“No, really, why won’t you?”
Gideon hesitated and shrugged. “I just don’t think I’d be comfortable getting involved. It doesn’t sound like my kind of thing.” He was treading carefully. Julie was naturally delighted to be a Fellow, and Gideon was delighted for her; the last thing in the world he wanted to do was to rain on her parade.
“I don’t understand why not. ‘Issues in Biodiversity and Conservation Biology.’ I’d think it would be just your cup of tea.”
“Well, the thing is… you know, I looked at the participants’ bios, and frankly, I wasn’t exactly bowled over by them.”
“These are pretty capable people, Gideon. Vasily’s a little eccentric, yes, but he’s a certified genius, and he didn’t pick a bunch of wackos.”
“I know that. But except for Liz, there’s not a single Ph. D. in the crowd, and her degree’s in archaeology, with a specialty in garbage.”
“What about Rudy Walker, your old buddy from the University of Wisconsin? You said he was smart.”
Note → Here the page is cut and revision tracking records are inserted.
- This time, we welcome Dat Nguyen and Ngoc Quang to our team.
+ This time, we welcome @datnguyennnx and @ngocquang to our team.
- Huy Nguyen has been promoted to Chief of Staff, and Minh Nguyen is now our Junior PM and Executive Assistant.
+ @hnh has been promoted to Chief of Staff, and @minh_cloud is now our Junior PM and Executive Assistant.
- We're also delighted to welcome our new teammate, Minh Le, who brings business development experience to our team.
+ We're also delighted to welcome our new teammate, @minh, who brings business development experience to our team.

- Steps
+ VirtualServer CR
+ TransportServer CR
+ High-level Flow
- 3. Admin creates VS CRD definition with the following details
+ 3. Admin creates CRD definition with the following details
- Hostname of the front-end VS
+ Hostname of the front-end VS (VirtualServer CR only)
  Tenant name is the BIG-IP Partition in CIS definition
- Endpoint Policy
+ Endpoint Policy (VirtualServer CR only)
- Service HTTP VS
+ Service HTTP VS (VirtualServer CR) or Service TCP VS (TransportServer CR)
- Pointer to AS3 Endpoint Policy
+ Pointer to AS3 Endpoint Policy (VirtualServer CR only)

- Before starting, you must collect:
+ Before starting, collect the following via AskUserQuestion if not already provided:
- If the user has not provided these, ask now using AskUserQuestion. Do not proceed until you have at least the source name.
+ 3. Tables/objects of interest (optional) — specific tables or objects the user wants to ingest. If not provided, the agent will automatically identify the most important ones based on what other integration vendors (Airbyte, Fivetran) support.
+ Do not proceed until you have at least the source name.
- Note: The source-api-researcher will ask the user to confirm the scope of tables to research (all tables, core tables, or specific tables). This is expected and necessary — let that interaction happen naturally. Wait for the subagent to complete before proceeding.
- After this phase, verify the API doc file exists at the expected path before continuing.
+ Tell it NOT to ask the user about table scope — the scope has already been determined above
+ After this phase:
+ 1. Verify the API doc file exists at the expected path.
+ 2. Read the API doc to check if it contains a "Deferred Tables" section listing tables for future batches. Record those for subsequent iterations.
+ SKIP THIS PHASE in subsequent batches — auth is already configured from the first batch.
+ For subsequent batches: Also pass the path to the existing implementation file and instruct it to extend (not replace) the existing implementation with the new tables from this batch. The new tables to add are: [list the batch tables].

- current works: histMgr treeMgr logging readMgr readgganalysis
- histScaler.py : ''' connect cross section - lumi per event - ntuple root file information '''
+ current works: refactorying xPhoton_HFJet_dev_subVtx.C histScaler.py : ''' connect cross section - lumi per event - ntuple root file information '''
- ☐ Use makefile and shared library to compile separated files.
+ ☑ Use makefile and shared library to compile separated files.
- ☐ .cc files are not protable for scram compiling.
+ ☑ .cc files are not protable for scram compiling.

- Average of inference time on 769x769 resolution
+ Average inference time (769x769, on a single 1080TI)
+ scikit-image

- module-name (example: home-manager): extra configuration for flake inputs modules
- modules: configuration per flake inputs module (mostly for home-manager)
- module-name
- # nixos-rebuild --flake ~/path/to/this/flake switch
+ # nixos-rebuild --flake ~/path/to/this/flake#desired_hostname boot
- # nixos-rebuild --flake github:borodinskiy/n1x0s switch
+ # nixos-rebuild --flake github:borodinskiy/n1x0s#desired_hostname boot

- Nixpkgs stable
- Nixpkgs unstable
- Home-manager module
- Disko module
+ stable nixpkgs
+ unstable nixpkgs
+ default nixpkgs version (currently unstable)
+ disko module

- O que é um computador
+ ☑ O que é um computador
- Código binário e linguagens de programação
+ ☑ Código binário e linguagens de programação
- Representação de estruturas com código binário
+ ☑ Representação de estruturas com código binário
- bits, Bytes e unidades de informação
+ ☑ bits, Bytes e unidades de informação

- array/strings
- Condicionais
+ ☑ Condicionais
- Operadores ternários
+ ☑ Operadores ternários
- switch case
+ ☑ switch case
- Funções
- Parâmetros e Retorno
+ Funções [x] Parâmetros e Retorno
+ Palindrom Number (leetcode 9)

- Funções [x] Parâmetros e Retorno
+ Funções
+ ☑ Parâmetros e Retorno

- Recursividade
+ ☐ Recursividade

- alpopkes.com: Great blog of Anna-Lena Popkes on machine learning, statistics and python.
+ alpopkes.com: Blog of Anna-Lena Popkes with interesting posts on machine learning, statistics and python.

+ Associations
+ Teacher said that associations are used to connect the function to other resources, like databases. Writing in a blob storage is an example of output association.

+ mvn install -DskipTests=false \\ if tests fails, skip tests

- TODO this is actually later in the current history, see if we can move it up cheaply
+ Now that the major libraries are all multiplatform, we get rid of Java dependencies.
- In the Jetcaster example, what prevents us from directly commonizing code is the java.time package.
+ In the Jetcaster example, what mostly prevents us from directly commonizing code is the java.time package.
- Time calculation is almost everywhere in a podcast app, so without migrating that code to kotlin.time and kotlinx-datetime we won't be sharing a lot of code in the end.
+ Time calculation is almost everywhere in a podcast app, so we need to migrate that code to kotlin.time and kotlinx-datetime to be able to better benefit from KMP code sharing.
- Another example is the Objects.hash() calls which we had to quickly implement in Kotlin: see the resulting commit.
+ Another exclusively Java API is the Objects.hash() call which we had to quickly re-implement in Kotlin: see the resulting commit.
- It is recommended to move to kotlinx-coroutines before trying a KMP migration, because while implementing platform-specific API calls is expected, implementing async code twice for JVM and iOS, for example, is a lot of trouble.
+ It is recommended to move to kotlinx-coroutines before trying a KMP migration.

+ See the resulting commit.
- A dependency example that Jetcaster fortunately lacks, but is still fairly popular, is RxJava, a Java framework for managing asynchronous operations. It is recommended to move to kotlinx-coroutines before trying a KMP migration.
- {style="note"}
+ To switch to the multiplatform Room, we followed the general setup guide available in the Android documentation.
Rudy Walker was the one other member of the consortium that Gideon knew personally, although it had been many years since they’d been in touch. The two of them had been research assistants at Wisconsin when they were working on their doctorates. Rudy was seven or eight years the elder-he had gotten a medical discharge from the Army after shattering both wrists during the invasion of Grenada, and he’d had a wife and a five-year-old daughter. He had taken the younger, greener Gideon under his wing. They had worked together, with Rudy as the senior assistant, on an important but grisly project for their major professor: injecting dyes into the soft, developing bones of aborted fetuses of varying known ages to determine the exact progression of skeletal formation. Despite the morbid hours in the lab (windowless and underground, to avoid offending the sensitive or the delicate-stomached), Gideon remembered his years at Wisconsin as a happy time of much laughter and much learning.